The 2008–09 Danish Cup was the 55th season of only Danish football cup competition. It was the first time since 2004 that the cup had a sponsor name: the daily newspaper Ekstra Bladet has signed a 3-year contract with the Danish Football Association (DBU), making the official name Ekstra Bladet Cup 2008–09.

The competition started in August 2008 with the First Round and concluded on May 21, 2009, with the Final, held at Parken Stadium.

First round
In this round entered 96 teams. These include 55 teams from lower divisions, who have qualified through preliminary cups held by the regional associations, 25 teams from Second Divisions 2007–08 and all 16 teams from First Division 2007–08.

The draw for the First Round was held at Ekstra Bladet's premises at The City Hall Square in Copenhagen. The matches were played around August 13, 2008.

West group
The west group consisted of 46 teams. These were split into 5 minor groups.

North group

Central group

South group

Funen group

East/south group

East group
The east group consisted of 40 teams.

Second round
The winners from the First Round progressed to the Second Round. Eight additional teams, placed fifth to twelfth in the 2007–08 Superliga, contested in this round.
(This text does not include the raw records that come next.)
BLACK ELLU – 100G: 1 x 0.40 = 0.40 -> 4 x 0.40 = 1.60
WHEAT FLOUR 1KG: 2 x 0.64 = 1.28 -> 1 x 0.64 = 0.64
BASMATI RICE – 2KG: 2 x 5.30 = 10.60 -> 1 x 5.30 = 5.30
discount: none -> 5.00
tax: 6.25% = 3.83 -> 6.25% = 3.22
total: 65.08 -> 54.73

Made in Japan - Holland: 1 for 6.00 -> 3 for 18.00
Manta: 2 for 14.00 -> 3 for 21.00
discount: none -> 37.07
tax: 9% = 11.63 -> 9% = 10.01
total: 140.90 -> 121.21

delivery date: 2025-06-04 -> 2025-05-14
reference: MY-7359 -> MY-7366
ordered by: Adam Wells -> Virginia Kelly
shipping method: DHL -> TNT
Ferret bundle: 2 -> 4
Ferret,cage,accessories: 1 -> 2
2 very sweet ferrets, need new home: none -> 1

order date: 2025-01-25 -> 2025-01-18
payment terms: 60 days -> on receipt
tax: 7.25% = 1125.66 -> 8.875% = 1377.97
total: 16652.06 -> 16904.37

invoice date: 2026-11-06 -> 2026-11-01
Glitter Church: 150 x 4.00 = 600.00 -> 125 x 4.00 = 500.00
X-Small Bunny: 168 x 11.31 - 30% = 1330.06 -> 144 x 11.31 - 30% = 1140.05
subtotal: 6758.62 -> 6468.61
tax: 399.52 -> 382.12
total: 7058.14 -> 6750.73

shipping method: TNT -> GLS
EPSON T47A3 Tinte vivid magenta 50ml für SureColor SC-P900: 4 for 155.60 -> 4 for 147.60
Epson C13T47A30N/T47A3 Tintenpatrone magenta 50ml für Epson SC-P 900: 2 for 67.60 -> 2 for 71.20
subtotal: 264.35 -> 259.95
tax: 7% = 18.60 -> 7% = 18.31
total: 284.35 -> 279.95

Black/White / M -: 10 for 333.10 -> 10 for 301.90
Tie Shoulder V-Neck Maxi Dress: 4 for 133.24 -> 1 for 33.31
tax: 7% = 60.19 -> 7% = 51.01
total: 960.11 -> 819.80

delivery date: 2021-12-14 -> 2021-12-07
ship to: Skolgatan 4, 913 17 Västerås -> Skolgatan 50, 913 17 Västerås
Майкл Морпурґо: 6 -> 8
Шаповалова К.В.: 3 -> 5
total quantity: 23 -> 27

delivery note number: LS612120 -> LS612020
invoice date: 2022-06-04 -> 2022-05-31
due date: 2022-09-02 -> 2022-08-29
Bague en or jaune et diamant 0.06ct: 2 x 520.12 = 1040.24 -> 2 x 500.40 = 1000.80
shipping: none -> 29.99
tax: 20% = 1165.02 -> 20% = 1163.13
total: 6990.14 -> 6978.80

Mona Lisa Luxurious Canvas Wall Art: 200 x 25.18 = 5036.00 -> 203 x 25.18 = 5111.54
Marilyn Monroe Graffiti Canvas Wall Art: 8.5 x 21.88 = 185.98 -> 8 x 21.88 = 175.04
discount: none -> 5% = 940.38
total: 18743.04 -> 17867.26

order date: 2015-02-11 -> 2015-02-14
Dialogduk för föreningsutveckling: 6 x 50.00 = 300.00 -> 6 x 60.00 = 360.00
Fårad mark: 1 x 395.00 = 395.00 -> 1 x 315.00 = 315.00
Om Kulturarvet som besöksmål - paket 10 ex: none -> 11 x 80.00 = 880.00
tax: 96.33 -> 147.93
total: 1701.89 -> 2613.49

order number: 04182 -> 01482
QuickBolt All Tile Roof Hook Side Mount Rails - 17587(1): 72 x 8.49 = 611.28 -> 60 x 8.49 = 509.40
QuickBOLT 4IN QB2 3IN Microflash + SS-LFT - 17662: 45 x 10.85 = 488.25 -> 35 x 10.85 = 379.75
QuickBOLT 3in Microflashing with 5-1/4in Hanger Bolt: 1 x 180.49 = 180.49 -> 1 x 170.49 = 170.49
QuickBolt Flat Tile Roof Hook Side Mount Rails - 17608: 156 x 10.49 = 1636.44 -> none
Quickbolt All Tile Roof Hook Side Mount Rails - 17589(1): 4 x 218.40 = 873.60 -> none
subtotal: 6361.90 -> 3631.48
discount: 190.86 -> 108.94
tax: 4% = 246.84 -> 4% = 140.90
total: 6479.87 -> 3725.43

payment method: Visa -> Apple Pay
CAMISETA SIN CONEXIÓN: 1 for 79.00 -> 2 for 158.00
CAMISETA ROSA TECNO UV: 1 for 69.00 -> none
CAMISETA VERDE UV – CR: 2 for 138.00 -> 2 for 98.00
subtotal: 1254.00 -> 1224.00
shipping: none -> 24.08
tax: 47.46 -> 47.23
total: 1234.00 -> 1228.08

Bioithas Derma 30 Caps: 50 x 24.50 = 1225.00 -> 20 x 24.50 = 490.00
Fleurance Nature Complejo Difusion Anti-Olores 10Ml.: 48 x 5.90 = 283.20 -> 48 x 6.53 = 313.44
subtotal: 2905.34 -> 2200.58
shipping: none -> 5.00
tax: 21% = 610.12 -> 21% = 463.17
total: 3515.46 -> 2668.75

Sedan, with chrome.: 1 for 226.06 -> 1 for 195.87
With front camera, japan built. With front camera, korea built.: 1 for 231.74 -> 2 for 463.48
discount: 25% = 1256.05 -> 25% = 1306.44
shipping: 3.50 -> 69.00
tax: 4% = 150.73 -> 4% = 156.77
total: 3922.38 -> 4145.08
The draw for the Second Round was held at Ekstra Bladet's premises at The City Hall Square in Copenhagen. The matches were played on August 23 and 24, 2008.

West group
The west group consisted of 28 teams.

East group
The east group consisted of 28 teams.

Third round
The winners from the Second Round progressed to the Third Round. Four additional teams, placed first to fourth in the 2007–08 Superliga, contested in this round.

The draw for this round was held at Ekstra Bladet's premises at The City Hall Square in Copenhagen. The matches were played between September 26 and 29, 2008.

Fourth round
The winners from the Third Round progressed to the Fourth Round.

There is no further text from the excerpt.